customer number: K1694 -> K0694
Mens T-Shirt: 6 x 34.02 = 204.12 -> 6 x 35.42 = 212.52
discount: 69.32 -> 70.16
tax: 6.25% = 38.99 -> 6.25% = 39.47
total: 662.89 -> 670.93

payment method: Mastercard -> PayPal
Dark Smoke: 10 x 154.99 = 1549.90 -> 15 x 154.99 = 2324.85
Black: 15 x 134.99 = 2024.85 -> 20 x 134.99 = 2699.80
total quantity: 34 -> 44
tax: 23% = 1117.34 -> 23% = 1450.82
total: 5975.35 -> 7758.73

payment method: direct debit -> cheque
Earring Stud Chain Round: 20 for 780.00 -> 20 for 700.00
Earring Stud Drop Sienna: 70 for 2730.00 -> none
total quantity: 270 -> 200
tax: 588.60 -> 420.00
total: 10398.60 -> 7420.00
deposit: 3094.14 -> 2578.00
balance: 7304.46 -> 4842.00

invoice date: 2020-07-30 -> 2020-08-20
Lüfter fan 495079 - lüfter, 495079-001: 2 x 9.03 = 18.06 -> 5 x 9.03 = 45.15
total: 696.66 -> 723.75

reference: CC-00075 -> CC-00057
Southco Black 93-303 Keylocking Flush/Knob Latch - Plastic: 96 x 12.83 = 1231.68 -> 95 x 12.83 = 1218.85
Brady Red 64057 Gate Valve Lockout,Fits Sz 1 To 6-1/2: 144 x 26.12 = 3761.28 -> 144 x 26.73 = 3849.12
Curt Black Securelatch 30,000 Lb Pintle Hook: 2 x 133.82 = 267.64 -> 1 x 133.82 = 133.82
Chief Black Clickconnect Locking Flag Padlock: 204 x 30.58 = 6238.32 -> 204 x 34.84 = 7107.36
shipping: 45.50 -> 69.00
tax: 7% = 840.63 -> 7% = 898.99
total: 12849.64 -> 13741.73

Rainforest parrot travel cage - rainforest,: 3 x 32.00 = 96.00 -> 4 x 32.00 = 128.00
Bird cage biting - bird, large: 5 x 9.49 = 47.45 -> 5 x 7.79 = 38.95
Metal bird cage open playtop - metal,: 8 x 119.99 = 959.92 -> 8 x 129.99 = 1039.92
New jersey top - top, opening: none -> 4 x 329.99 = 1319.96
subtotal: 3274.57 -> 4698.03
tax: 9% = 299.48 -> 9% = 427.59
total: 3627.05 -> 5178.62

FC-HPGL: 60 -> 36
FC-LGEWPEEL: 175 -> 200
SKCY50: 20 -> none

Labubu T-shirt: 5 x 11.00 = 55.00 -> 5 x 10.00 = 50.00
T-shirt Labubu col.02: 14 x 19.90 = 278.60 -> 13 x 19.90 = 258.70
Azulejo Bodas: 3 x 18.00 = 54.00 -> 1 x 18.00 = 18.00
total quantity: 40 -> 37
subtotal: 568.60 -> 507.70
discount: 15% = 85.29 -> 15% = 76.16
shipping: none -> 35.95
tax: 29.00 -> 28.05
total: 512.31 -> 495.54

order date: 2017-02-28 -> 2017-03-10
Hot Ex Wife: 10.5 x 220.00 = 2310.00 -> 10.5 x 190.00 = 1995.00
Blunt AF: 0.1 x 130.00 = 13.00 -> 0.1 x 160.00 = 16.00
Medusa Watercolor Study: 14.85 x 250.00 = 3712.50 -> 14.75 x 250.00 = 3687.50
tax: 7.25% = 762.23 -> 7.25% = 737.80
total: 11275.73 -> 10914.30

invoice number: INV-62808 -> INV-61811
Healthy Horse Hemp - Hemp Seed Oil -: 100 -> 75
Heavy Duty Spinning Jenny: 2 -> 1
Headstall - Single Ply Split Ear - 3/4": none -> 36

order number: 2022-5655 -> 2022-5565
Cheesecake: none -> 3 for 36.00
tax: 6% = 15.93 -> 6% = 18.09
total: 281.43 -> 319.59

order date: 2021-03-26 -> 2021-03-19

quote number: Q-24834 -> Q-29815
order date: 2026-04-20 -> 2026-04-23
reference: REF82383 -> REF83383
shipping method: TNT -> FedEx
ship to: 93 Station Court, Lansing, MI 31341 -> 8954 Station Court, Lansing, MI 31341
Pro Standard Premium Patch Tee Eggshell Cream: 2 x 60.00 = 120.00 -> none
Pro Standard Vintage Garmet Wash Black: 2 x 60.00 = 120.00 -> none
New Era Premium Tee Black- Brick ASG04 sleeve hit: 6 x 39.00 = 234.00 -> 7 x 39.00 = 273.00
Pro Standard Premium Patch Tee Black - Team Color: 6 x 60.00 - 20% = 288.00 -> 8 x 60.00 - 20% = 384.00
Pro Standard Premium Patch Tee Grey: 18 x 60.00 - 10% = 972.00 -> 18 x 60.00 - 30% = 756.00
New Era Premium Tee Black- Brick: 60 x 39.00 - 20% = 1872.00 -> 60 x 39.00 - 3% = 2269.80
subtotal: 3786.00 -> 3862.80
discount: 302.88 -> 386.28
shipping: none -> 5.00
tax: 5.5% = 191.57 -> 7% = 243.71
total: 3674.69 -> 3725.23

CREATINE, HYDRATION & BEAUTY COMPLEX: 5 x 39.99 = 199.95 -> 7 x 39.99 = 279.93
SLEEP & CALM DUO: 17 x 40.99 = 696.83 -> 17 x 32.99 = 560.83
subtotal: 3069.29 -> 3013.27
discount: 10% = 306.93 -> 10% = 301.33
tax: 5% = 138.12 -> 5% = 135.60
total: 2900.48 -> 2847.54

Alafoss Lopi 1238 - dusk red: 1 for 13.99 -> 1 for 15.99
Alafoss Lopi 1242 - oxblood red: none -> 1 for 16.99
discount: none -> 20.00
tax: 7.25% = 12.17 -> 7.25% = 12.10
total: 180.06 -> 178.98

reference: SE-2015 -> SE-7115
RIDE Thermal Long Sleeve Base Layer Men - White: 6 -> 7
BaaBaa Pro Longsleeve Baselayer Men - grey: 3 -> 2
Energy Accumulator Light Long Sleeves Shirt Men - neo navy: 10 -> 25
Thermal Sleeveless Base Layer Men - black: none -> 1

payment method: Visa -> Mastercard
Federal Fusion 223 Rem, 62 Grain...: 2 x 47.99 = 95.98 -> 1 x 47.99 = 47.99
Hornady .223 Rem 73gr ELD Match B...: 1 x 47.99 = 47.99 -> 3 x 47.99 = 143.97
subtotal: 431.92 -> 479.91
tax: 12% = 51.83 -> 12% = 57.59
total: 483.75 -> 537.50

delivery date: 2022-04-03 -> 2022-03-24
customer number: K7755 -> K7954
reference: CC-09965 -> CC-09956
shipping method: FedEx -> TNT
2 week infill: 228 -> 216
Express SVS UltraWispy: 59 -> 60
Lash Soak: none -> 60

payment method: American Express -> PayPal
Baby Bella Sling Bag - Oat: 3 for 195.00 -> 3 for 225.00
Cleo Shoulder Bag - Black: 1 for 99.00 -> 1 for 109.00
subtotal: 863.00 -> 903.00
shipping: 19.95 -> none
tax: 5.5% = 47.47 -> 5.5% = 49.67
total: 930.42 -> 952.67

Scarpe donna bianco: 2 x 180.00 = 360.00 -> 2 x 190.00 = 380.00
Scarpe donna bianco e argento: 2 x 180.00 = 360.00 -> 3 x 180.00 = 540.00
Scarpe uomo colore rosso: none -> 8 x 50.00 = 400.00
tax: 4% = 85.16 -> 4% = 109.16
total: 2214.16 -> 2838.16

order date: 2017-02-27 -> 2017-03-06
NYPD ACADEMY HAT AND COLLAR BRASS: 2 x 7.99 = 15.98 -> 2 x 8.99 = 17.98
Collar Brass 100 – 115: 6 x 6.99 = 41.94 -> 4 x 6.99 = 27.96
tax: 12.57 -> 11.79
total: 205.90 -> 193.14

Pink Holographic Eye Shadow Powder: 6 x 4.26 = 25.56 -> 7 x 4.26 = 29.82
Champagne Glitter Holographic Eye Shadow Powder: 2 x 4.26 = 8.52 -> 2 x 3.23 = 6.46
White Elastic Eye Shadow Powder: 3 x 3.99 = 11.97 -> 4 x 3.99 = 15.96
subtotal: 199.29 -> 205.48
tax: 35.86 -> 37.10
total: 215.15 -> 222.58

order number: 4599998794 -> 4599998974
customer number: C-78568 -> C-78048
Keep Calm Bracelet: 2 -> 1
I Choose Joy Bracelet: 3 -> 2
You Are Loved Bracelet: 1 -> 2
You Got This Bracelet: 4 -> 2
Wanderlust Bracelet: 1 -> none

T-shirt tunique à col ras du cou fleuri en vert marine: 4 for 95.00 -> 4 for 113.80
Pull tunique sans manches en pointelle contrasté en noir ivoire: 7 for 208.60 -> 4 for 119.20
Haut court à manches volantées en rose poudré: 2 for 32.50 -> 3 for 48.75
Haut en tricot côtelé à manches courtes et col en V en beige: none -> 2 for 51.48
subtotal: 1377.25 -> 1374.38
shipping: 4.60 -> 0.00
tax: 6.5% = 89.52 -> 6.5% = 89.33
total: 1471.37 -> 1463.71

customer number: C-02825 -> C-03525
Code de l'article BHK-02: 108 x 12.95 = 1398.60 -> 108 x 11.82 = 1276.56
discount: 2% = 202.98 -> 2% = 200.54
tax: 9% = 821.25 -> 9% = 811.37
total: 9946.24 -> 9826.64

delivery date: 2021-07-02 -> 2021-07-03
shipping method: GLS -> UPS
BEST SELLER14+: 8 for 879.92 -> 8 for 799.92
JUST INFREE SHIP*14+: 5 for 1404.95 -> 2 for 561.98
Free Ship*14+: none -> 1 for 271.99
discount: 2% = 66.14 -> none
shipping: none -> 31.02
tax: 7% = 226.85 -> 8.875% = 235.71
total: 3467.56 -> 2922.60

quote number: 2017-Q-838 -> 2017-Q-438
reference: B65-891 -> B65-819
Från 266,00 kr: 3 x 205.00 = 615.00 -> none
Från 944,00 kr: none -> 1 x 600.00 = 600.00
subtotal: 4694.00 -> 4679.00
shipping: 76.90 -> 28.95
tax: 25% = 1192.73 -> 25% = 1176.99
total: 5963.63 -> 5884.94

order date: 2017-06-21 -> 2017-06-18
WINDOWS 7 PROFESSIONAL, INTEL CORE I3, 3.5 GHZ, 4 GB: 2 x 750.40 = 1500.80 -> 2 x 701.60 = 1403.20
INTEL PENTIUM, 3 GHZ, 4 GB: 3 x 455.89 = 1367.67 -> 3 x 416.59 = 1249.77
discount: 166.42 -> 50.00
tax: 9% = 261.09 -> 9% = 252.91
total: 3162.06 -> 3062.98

• Task to complete
Above are the records; print exactly the lines from the line with "discount: 10% = 306.93 -> 10% = 301.33" to the line with "Hornady .223 Rem", including both, and nothing else.

• Solution to this problem
discount: 10% = 306.93 -> 10% = 301.33
tax: 5% = 138.12 -> 5% = 135.60
total: 2900.48 -> 2847.54

Alafoss Lopi 1238 - dusk red: 1 for 13.99 -> 1 for 15.99
Alafoss Lopi 1242 - oxblood red: none -> 1 for 16.99
discount: none -> 20.00
tax: 7.25% = 12.17 -> 7.25% = 12.10
total: 180.06 -> 178.98

reference: SE-2015 -> SE-7115
RIDE Thermal Long Sleeve Base Layer Men - White: 6 -> 7
BaaBaa Pro Longsleeve Baselayer Men - grey: 3 -> 2
Energy Accumulator Light Long Sleeves Shirt Men - neo navy: 10 -> 25
Thermal Sleeveless Base Layer Men - black: none -> 1

payment method: Visa -> Mastercard
Federal Fusion 223 Rem, 62 Grain...: 2 x 47.99 = 95.98 -> 1 x 47.99 = 47.99
Hornady .223 Rem 73gr ELD Match B...: 1 x 47.99 = 47.99 -> 3 x 47.99 = 143.97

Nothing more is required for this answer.